W3C home > Mailing lists > Public > public-i18n-cjk@w3.org > October to December 2010

Re: Comments on "Requirements for Japanese Text Layout" (2)

From: KOBAYASHI Tatsuo(FAMILY Given) <tlk@kobysh.com>
Date: Thu, 23 Dec 2010 12:37:07 +0900
Message-ID: <AANLkTikkdBxJAFv2EfrqnapQ-kWHbmP+NYK-u7L2KPkM@mail.gmail.com>
To: Eric Muller <emuller@adobe.com>
Cc: public-i18n-cjk@w3.org, W3C_J_Layout <member-japanese-layout-ja@w3.org>
Eric, guys,

At last, Japanese members of JLTF disposed the second part of Eric's
useful and suggestive comments as our last job for this year.

Followings are the dispositions.
All dispositions will be reflected to the second version of
Requirements for Japanese Text Layout, and the new version will be
released soon to ask MORE NEW COMMENTS!

And, if you have any questions or comments on the dispositions, do not
hesitate to response .

Thanks again,
Tatsuo on behalf of members of JLTF Japanese team.


■[X] ■17---Accepted and will be corrected

§3.1.3, item a, note 1.

I am not sure if the term "approximate number" is know to English
speakers that learn Japanese, but it's certainly not known to
"ordinary" English speakers.
May be "number range" rather than "approximate number", together with
a translation of the text of figure 67 would help understand.

[Disposition]Accepted and the text will be modified.

[Old]
(note 1)
In vertical writing mode, ideographic digits used with IDEOGRAPHIC
COMMA "、" to represent an approximate number are expected to be set
solid too (as in the right line in [Fig.67]).
[New]
(note 1)
In vertical writing mode, ideographic digits used with IDEOGRAPHIC
COMMA "、" to represent an approximate number range are expected to be
set solid too (as in the right line in [Fig.67]).

[Rationale]
As Eric mentions, the wording "approximate number" is not
understandable for layman, however "number range" is not appropriate
for the expression, too. For example “三、四十” does not means exactly
from thirty to forty, but can be include twenty-eight or twenty-nine.
So we decided to use the wording "approximate number range. If you
have more appropriate wording, please let us know.


■[×] ■18--- Accepted and the text will be modified and amended.
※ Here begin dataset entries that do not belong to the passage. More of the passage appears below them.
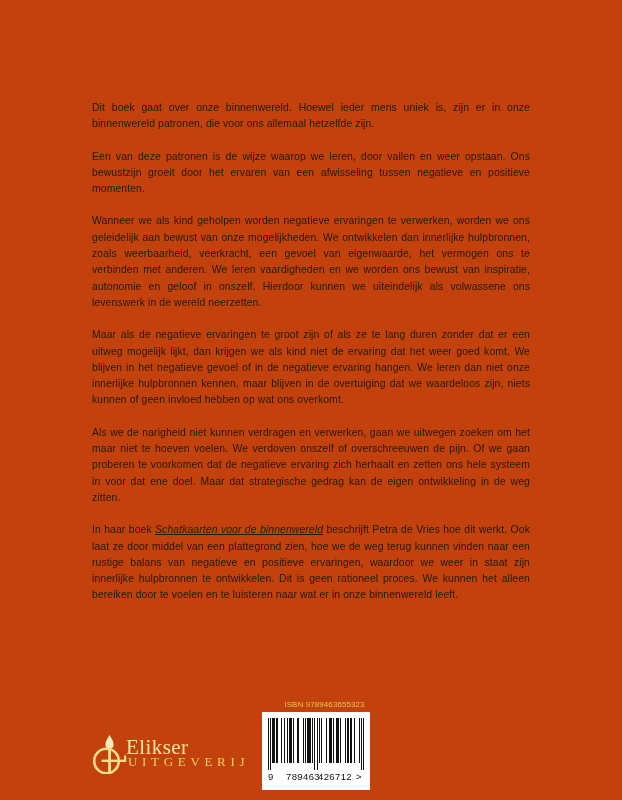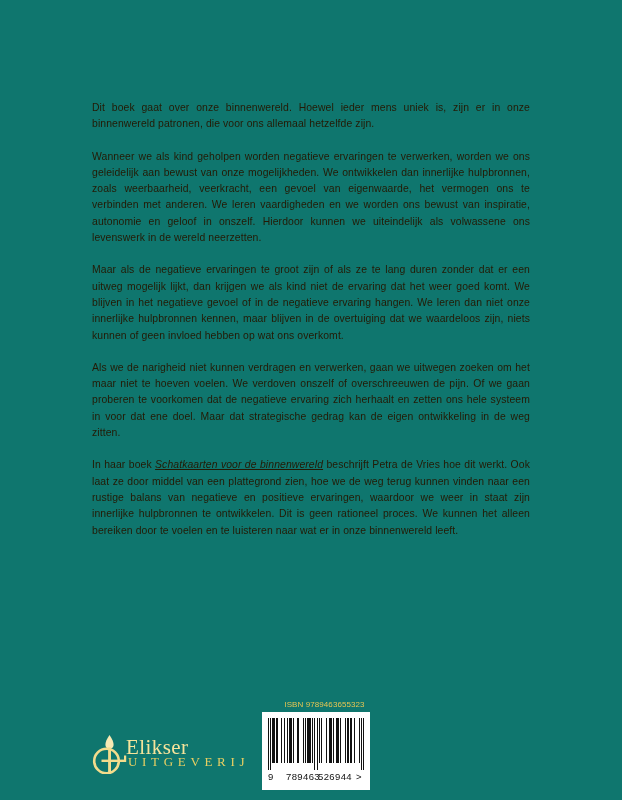"Dit boek gaat over onze" #cover { background: #0f766e -> #c2410c }
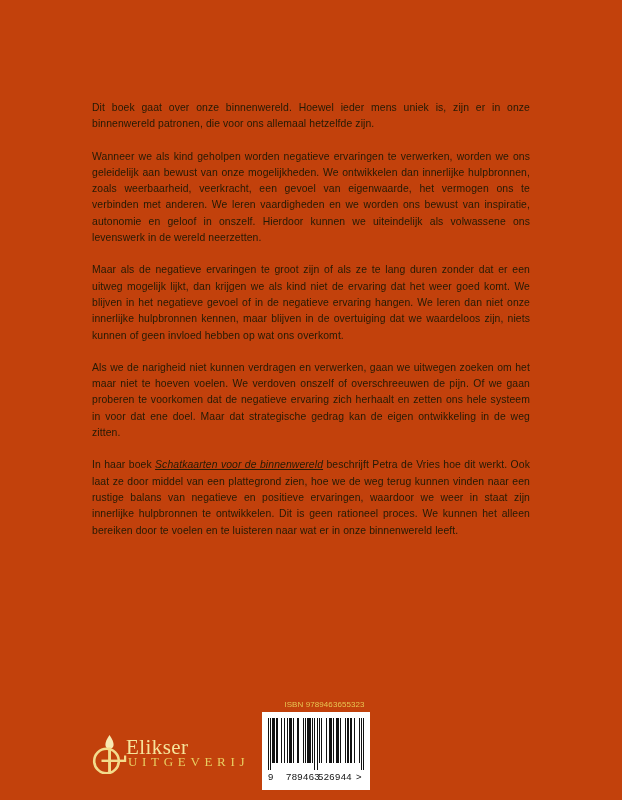"Een van deze patronen is" p.para { html: none -> <p>Een van deze patronen is de wijze waarop we leren, door vallen en weer opstaan. Ons bewustzijn groeit door het ervaren van een afwisseling tussen negatieve en positieve momenten.</p> }
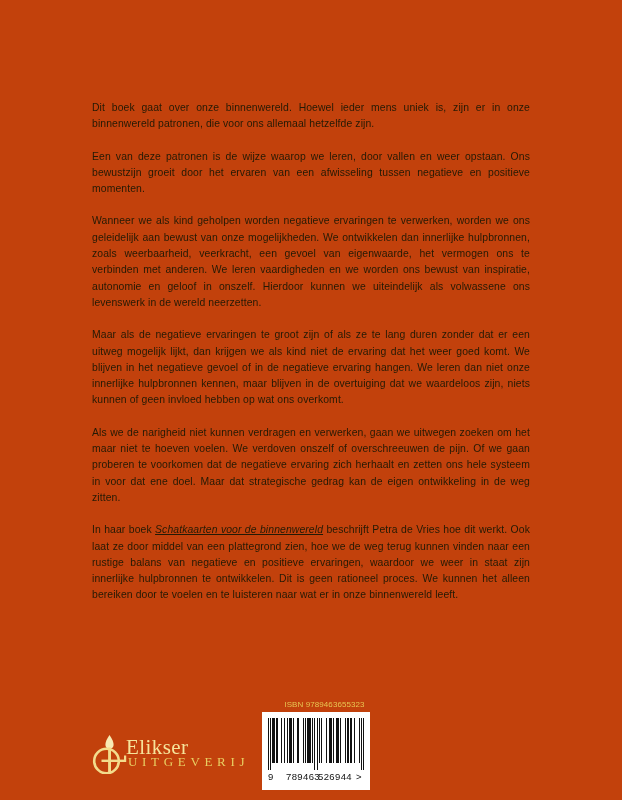"526944" span.bc-right { text: 526944 -> 426712 }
§3.1.1: the special treatment is mentioned only for vertical mode.
It seems that it could apply just as well in horizontal text.
It may be worth rephrasing the first paragraph:

[Current]

The space usually added after IDEOGRAPHIC COMMA "、" and the space
before and after KATAKANA MIDDLE DOT "・" are omitted, in principle,
for cosmetic reasons in the following cases.

to

[New]
The space usually added after IDEOGRAPHIC COMMA "、" and the space
before and after KATAKANA MIDDLE DOT "・" are generally omitted in some
cases, in vertical (but not in horizontal) text:

Also "3.1.3 b" will be modified amended as follows:

[current]
Ideographic digits and KATAKANA MIDDLE DOT "・" representing a decimal
point are set solid (as in the right line in [Fig.68]). In vertical
writing mode, when KATAKANA MIDDLE DOT "・" is used as a member of unit
symbols (cl-25) in unit symbols, grouped numerals (cl-24), and Western
characters (cl-27) in mathematical and chemical formulae, before and
after KATAKANA MIDDLE DOT "・" is set solid.

[New]
In vertical writing mode, Ideographic digits and KATAKANA MIDDLE DOT
"・" representing a decimal point are set solid (as in the right line
in [Fig.68]).
(note)
In horizontal writing mode, when KATAKANA MIDDLE DOT "・" is used as a
member of unit symbols (cl-25) in unit symbols, grouped numerals
(cl-24), and Western characters (cl-27) in mathematical and chemical
formulae, before and after KATAKANA MIDDLE DOT "・" is set solid.


■[X] ■19---Accepted and will be corrected in accordance with Japanese version.

§3.7.4, note 1: "Also, the handling of inter-character spaces between
these math symbols and adjacent characters is described in Appendix A
Character Classes as a complete table, in accordance with the concept
of character class, described in 3.9 About Character Classes."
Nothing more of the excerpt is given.